# Roof Racks



## OldSchool (Jan 30, 2010)

Looking for a new roof rack for the van I just bought ..

I heard there is one on the market that a ladder part of the rack actually drops down making it easier to put the ladder on and off..

Any have such a ladder rack and how does it work out for you ..


----------



## gear junkie (Jun 20, 2008)

American Van sells them. If you're short and your van is tall, they also sell a unistrut support to hang the ladder from the van ceiling. Looks slick.


----------



## Gettinit (May 9, 2012)

I had one, they are so nice to have. It was worth not having to worry about slipping off of the back bumper. It goes up and down much easier than putting the extension ladder on top of the van.


----------



## plbgbiz (Aug 27, 2010)

gear junkie said:


> American Van sells them. If you're short and your van is tall, they also sell a unistrut support to hang the ladder from the van ceiling. Looks slick.


I have used both and they are top notch.

All three of our service vans have them along with the ratchet straps bolted on.

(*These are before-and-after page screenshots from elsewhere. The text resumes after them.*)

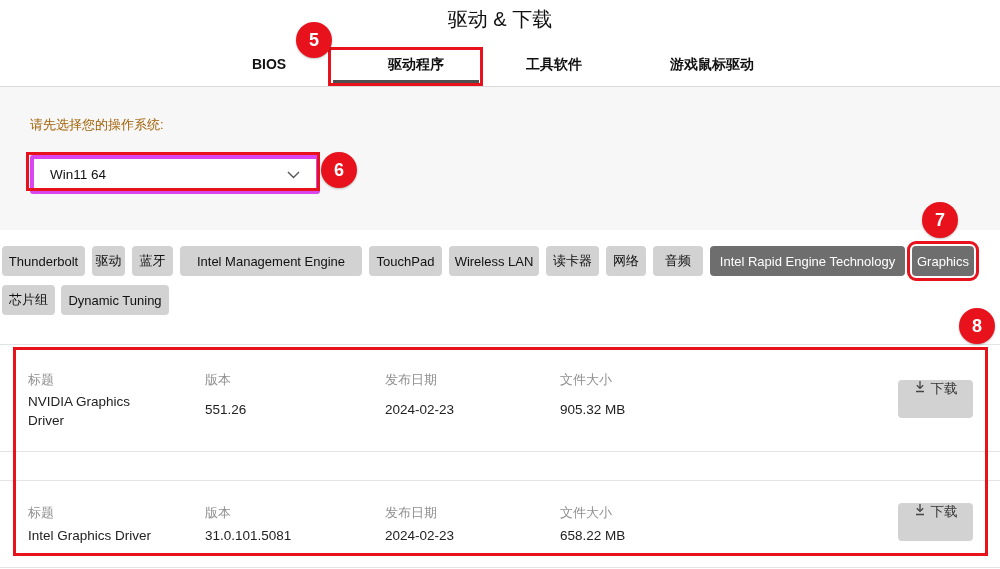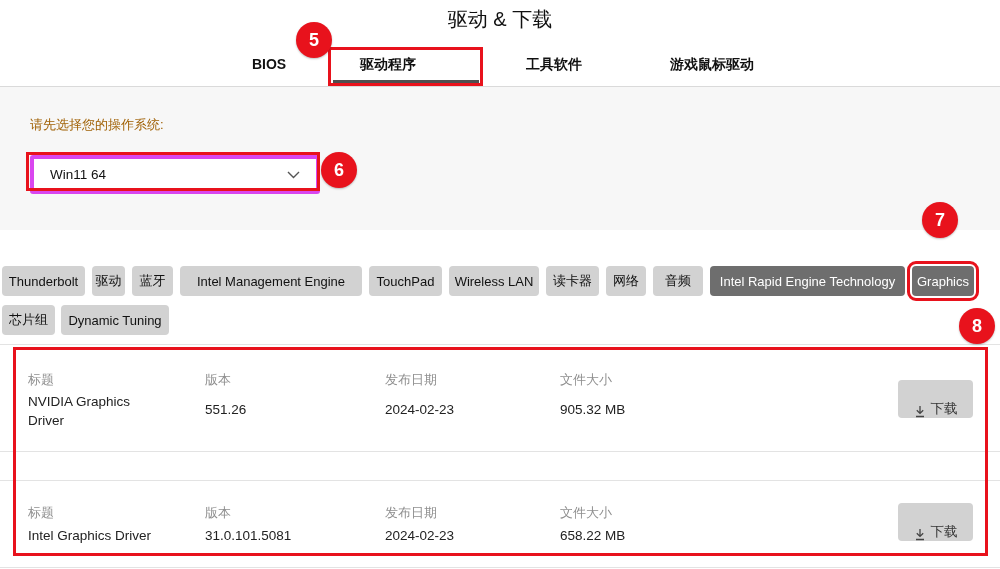--- a/index.html
+++ b/index.html
@@ -89,7 +89,7 @@
 
 <div>
   <div class="tab" style="left:269px">BIOS</div>
-  <div class="tab" style="left:388px">驱动程序</div>
+  <div class="tab" style="left:416px">驱动程序</div>
   <div class="tab" style="left:554px">工具软件</div>
   <div class="tab" style="left:712px">游戏鼠标驱动</div>
   <div class="tab-underline"></div>

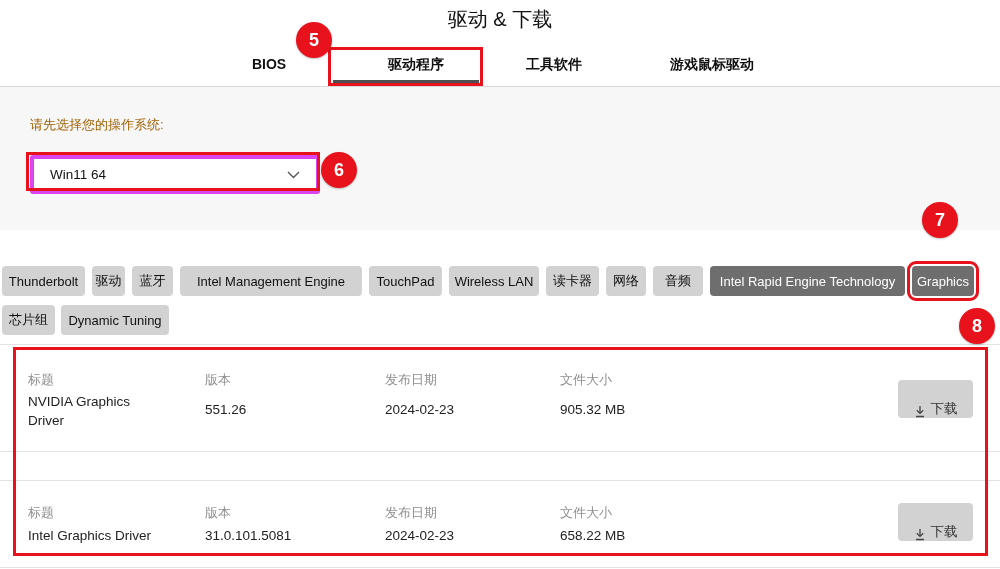--- a/index.html
+++ b/index.html
@@ -48,7 +48,7 @@
   }
   .os-select .value{font-size:13.5px;color:#111;flex:1;}
   
-  .filters{position:absolute;left:2px;top:246px;z-index:1;margin-top:20px;}
+  .filters{position:absolute;left:2px;top:246px;z-index:1;}
   .chip-row{display:flex;gap:7px;}
   .chip-row.second{margin-top:9px;gap:6px;}
   .chip{

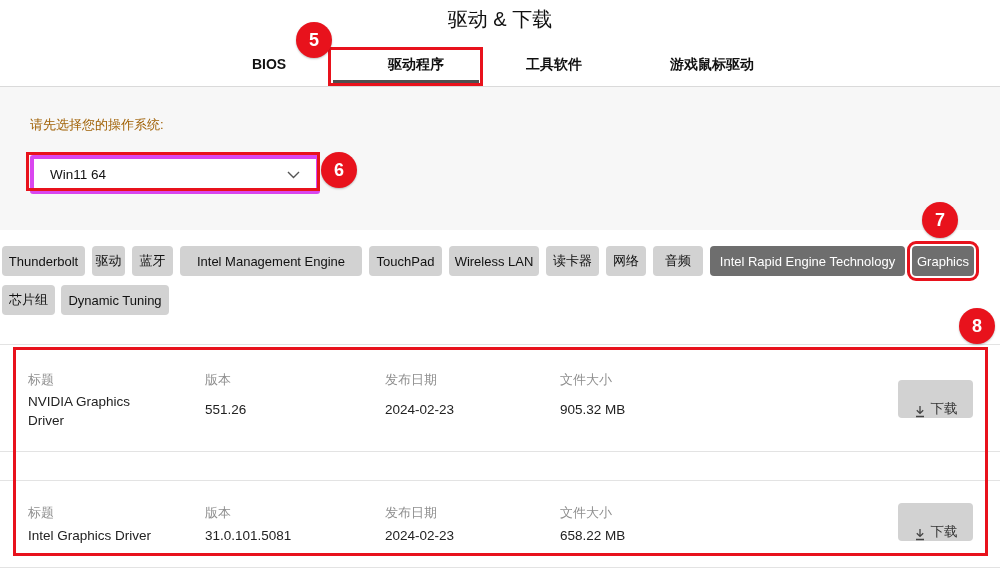--- a/index.html
+++ b/index.html
@@ -67,7 +67,7 @@
   .dl-btn{
     position:absolute;left:898px;width:75px;height:38px;
     background:var(--chip-bg);border:none;border-radius:4px;
-    display:flex;align-items:flex-end;justify-content:center;gap:5px;
+    display:flex;align-items:flex-start;justify-content:center;gap:5px;
     font-size:13.5px;color:#333;cursor:pointer;
     font-family:"Liberation Sans","DejaVu Sans",sans-serif;
   }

I used the inside version on our KUV. It was the only thing on that bed that was worth a damn.


----------



## Hillside (Jan 22, 2010)

There's some out by Adrian steel, I have had them on all my past vans and present, and would have them on my future vans, love them except when I leave it down and crack my head walking around the van, there's a nice one that mounts on the inside roof if you have clearance issues

http://www.adriansteel.com/

If u pm me ur email address I can take a small video clip and email it to u of it working if u want


----------